● **The task**
For each line in the data below that holds "html", return a copy.

● **Records shown**
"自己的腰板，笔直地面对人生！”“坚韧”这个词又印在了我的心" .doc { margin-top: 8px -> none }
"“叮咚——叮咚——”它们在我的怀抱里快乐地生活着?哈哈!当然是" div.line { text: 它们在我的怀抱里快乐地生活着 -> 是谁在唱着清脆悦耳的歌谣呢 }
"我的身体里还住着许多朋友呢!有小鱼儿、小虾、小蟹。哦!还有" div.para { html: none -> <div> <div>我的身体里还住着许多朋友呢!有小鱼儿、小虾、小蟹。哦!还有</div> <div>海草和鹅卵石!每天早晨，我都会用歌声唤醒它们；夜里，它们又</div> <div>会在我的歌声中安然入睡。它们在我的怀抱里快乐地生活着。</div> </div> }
--
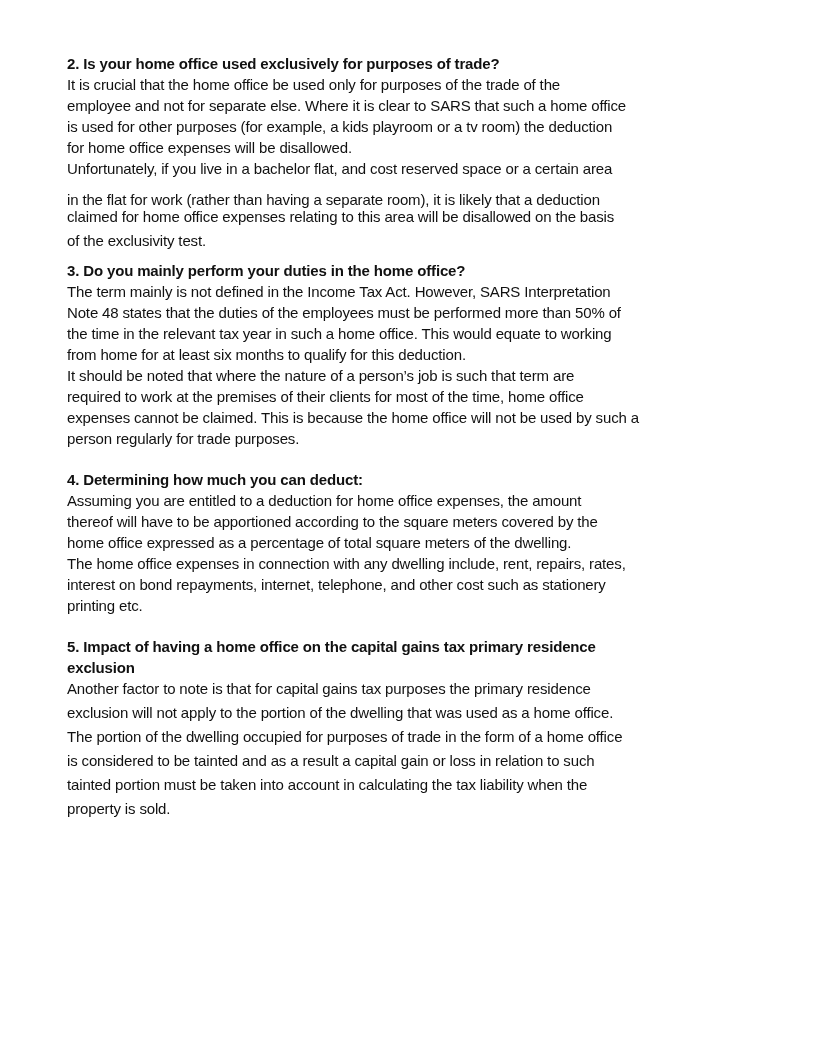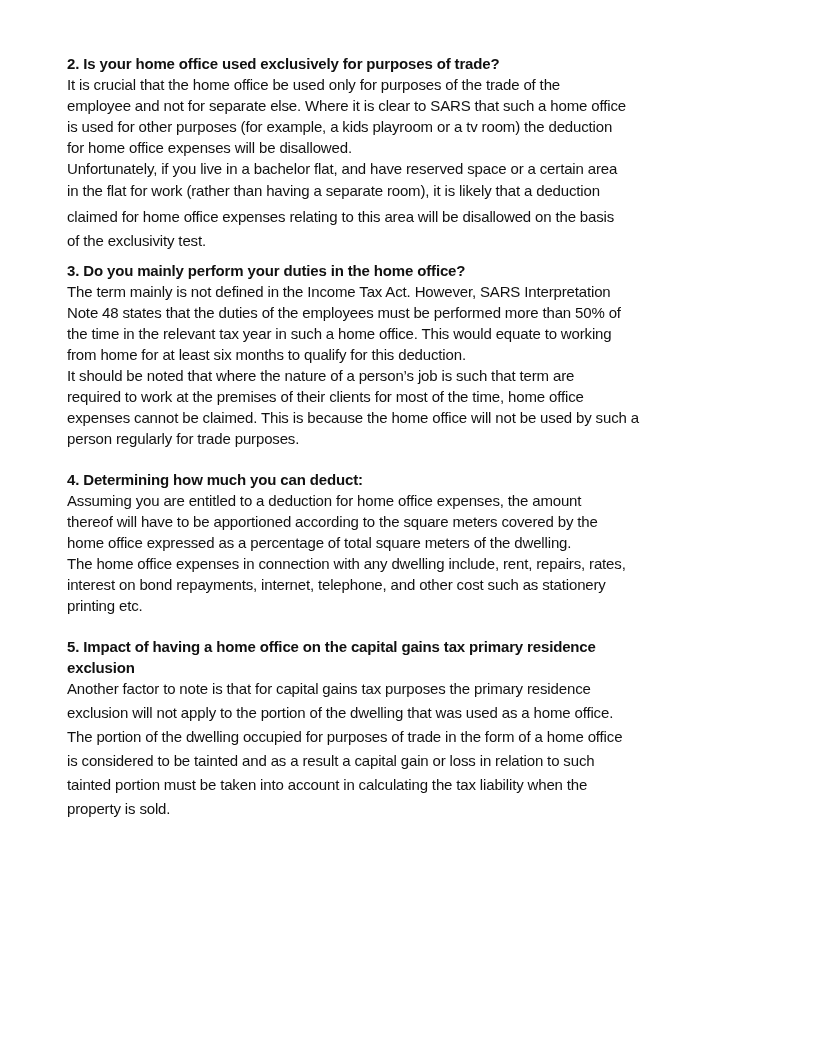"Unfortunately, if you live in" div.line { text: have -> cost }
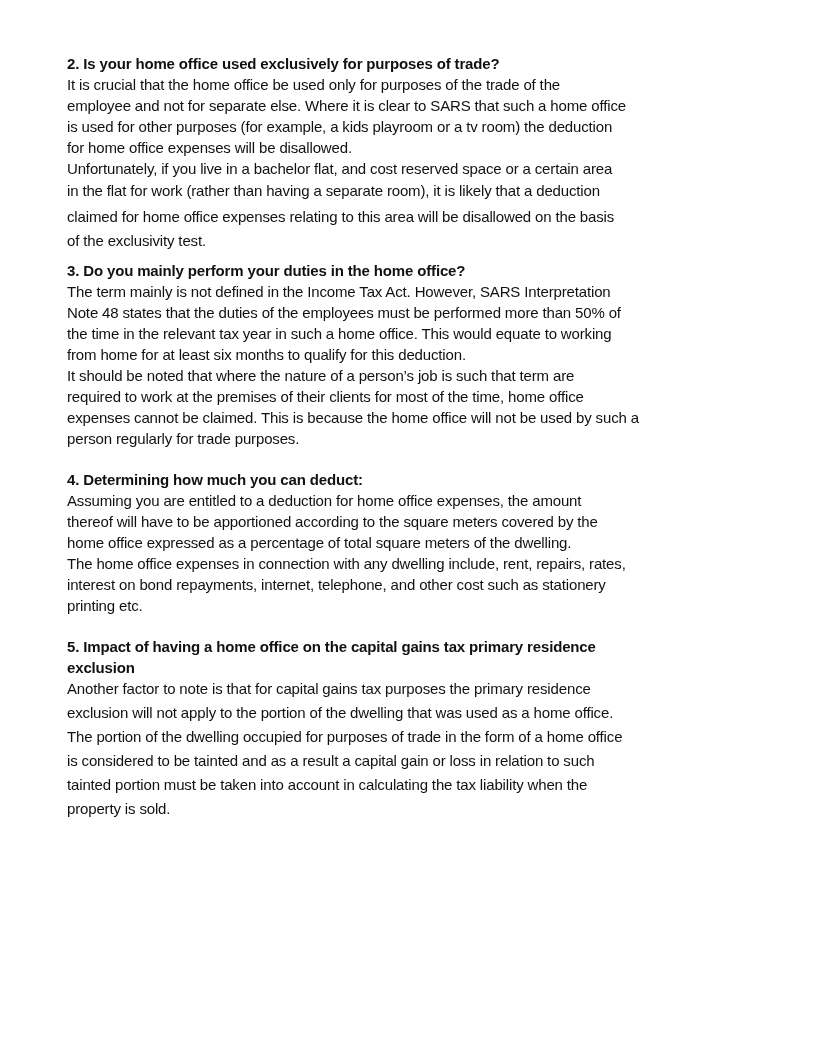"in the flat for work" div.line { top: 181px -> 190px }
---
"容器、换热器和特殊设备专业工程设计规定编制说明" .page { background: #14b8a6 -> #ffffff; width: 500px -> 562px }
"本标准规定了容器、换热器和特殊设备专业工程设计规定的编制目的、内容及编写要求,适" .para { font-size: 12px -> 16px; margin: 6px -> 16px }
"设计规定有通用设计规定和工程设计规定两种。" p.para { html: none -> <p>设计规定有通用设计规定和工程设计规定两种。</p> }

● **Response for this exercise**
"我的身体里还住着许多朋友呢!有小鱼儿、小虾、小蟹。哦!还有" div.para { html: none -> <div> <div>我的身体里还住着许多朋友呢!有小鱼儿、小虾、小蟹。哦!还有</div> <div>海草和鹅卵石!每天早晨，我都会用歌声唤醒它们；夜里，它们又</div> <div>会在我的歌声中安然入睡。它们在我的怀抱里快乐地生活着。</div> </div> }
"设计规定有通用设计规定和工程设计规定两种。" p.para { html: none -> <p>设计规定有通用设计规定和工程设计规定两种。</p> }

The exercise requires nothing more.